図1及び図2に示されるように、PUH装置20は、フロントフード10を開閉可能に支持するフードヒンジ22と、車両と歩行者との衝突時に作動するアクチュエータ30と、アクチュエータ30の作動後にフロントフード10の振動を抑制するための振動抑制機構50と、を含んで構成されている。以下、具体的に説明する。
(フードヒンジ22について)
フードヒンジ22は、車体に固定されるヒンジベース24と、ヒンジベース24に回動可能に連結された第1アーム26と、第1アーム26に回動可能に連結されると共に「締結部材」としてのヒンジボルトB1(図7参照)を介してフロントフード10の後端部10Rに固定された第2アーム28と、を含んで構成されている。
ヒンジベース24は、鋼板材にプレス加工等を施すことによって形成されており、車両正面視で略逆L字形状に屈曲されている。ヒンジベース24の下端部は取付壁部24−1とされており、取付壁部24−1は、略上下方向を板厚方向にして、前後方向に延在されている。
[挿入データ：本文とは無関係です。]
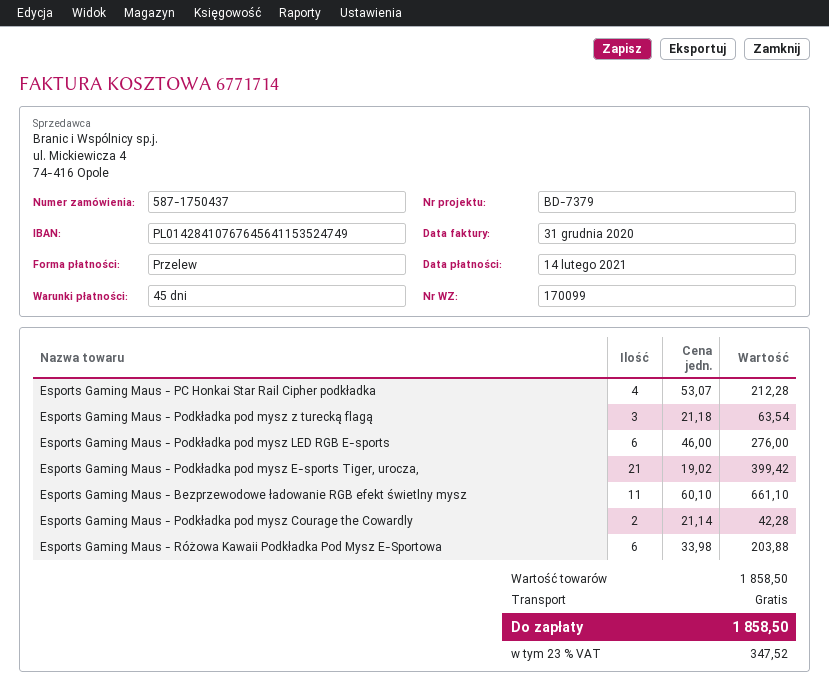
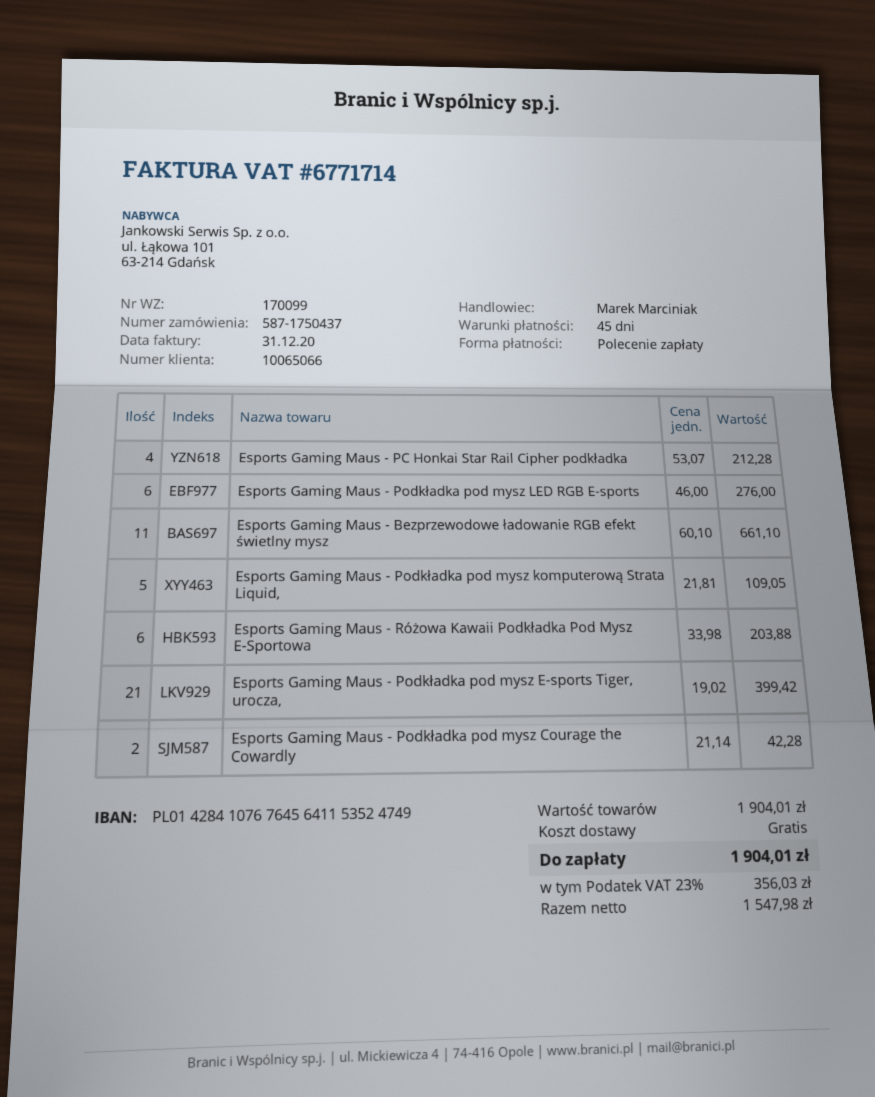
payment method: bank transfer -> direct debit
Esports Gaming Maus - Podkładka pod mysz z turecką flagą: 3 x 21.18 = 63.54 -> none
Esports Gaming Maus - Podkładka pod mysz komputerową Strata Liquid,: none -> 5 x 21.81 = 109.05
subtotal: 1858.50 -> 1904.01
tax: 23% = 347.52 -> 23% = 356.03
total: 1858.50 -> 1904.01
そして、取付壁部24−1が取付ボルトB2よって車体に固定されており、取付ボルトB2は、前後方向に所定の間隔を空けて配置されている。
また、ヒンジベース24は側壁部24−2を有しており、側壁部24−2は取付壁部24−1の車幅方向内側端から上側へ延びている。この側壁部24−2は、車両側面視で上斜め前方へ開放された略V字形状に形成されている。さらに、ヒンジベース24には、ビード部24Bが形成されており、ビード部24Bは、取付壁部24−1の車幅方向外側端から車幅方向内側へ延在されると共に、側壁部24−2の下端から上側へ延在されている。
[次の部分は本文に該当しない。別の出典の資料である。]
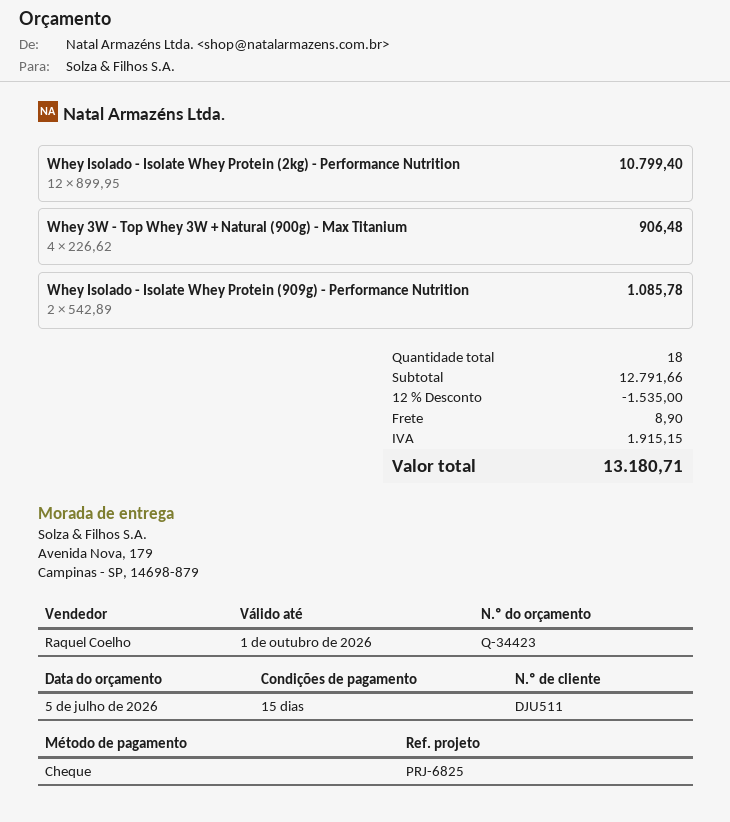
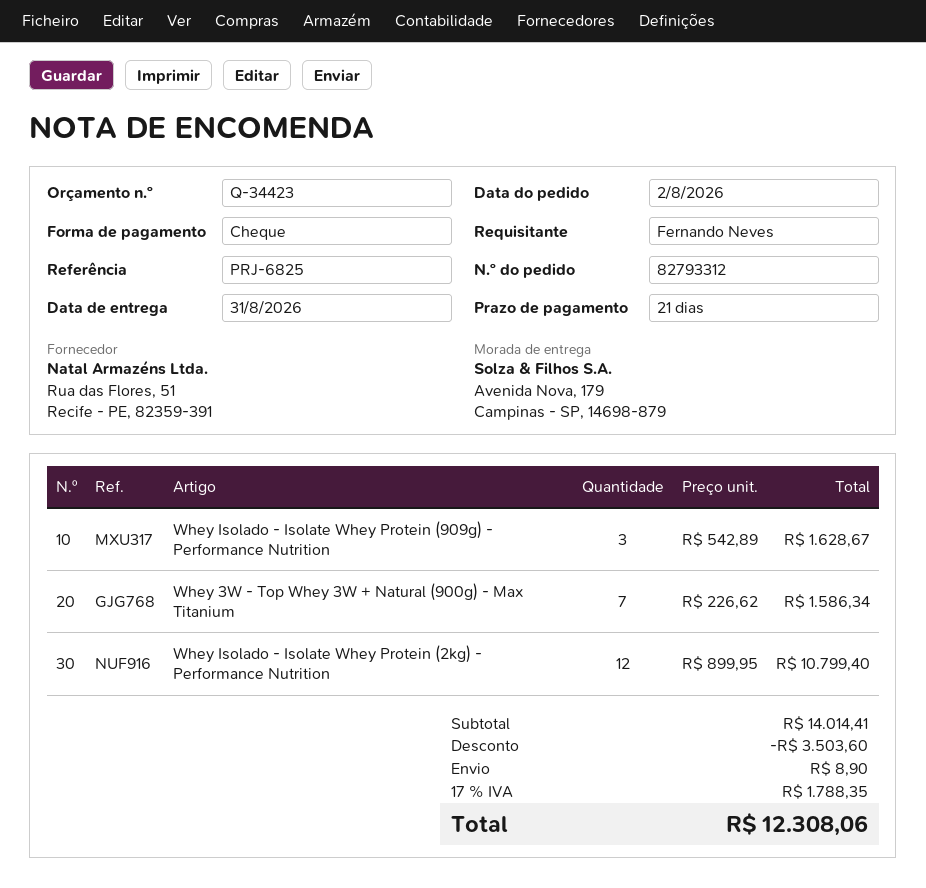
payment terms: 15 days -> 21 days
Whey 3W - Top Whey 3W + Natural (900g) - Max Titanium: 4 x 226.62 = 906.48 -> 7 x 226.62 = 1586.34
Whey Isolado - Isolate Whey Protein (909g) - Performance Nutrition: 2 x 542.89 = 1085.78 -> 3 x 542.89 = 1628.67
subtotal: 12791.66 -> 14014.41
discount: 1535.00 -> 3503.60
tax: 1915.15 -> 1788.35
total: 13180.71 -> 12308.06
図1に示されるように、第1アーム26は、ヒンジベース24と同様に鋼板材にプレス加工等を施すことによって形成されて、平面視で略クランク状に屈曲されている。具体的には、第1アーム26は、車幅方向を板厚方向として配置された後端壁26Rと、後端壁26Rの前端から前側へ向かうに従い車幅方向内側へ傾斜された中間傾斜壁26CSと、中間傾斜壁26CSの前端から前側へ向かうに従い車幅方向内側へ傾斜された前側傾斜壁26FSと、を含んで構成されている。そして、前後方向に対する中間傾斜壁26CSの傾斜角度が、前後方向に対する前側傾斜壁26FSの傾斜角度に対して大きく設定されている。
第1アーム26は、ヒンジベース24に対して車幅方向内側に配置されている。そして、第1アーム26の後端壁26Rは、車幅方向を軸方向とした「第1ピン」としての第1ヒンジピンHP1によってヒンジベース24の側壁部24−2における上端部に回動可能に連結されている。これにより、第1アーム26は、第1ヒンジピンHP1を回動中心としてヒンジベース24に対して上下方向(図2の矢印A方向及び矢印B方向)に相対回動可能に構成されている。
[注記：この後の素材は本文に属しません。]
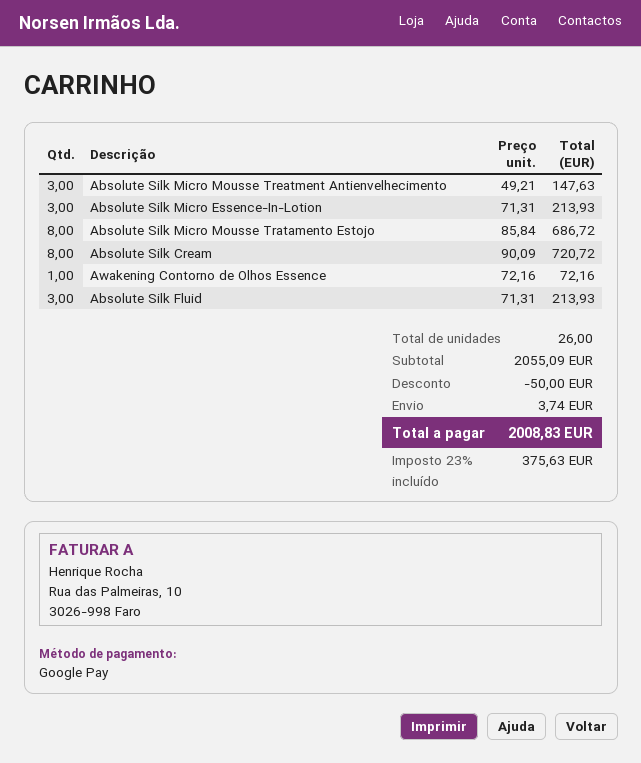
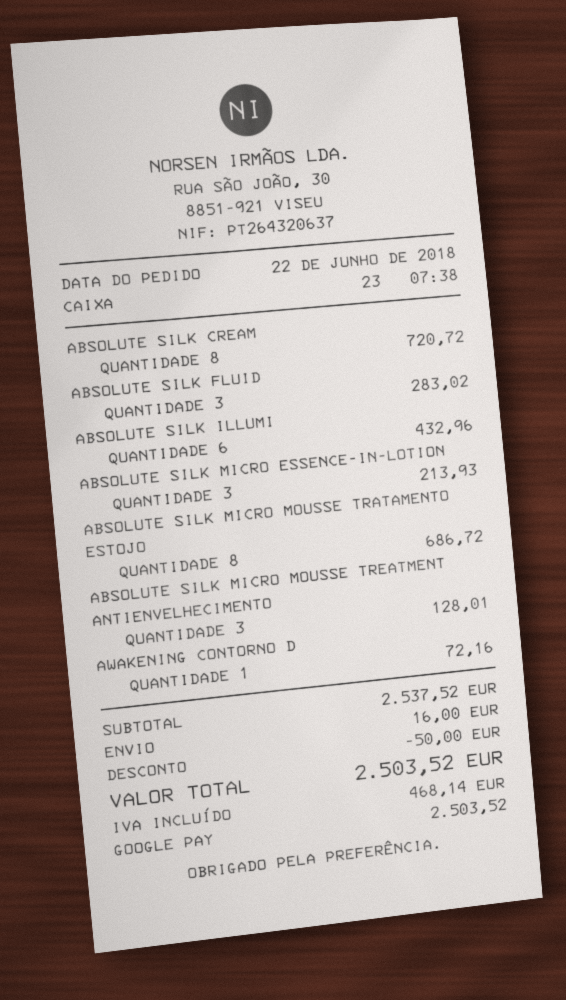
Absolute Silk Micro Mousse Treatment Antienvelhecimento: 3 for 147.63 -> 3 for 128.01
Absolute Silk Fluid: 3 for 213.93 -> 3 for 283.02
ABSOLUTE SILK ILLUMI: none -> 6 for 432.96
subtotal: 2055.09 -> 2537.52
shipping: 3.74 -> 16.00
tax: 375.63 -> 468.14
total: 2008.83 -> 2503.52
また、第1アーム26の中間傾斜壁26CSは、前述したように、車両平面視で前側へ向かうに従い車幅方向内側へ傾斜されているため、第1アーム26の前側傾斜壁26FSが、第1アーム26の後端壁26Rよりも車幅方向内側に配置されている。そして、第1アーム26の前側傾斜壁26FSとヒンジベース24との間の部分(エリア)が、後述する振動抑制機構50を収容する収容エリアCAとされている。
さらに、図3に示されるように、前側傾斜壁26FSの長手方向中間部における下部には、車幅方向内側へ膨出された第1膨出部26Bが形成されている。この第1膨出部26Bの前部には、後述するアクチュエータ30を取付けるための「第1連結軸」としての第1連結ボルトB3が一体に設けられており、第1連結ボルトB3は前側傾斜壁26FSの板厚方向を軸方向として車幅方向内側へ突出されている。すなわち、車両平面視で、第1連結ボルトB3(の軸線)が、車幅方向内側へ向かうに従い後側へ傾斜されて、前側傾斜壁26FSに対して直交している(図1参照)。さらに、第1連結ボルトB3は、第1ヒンジピンHP1に対して前側且つ車幅方向内側に配置されている。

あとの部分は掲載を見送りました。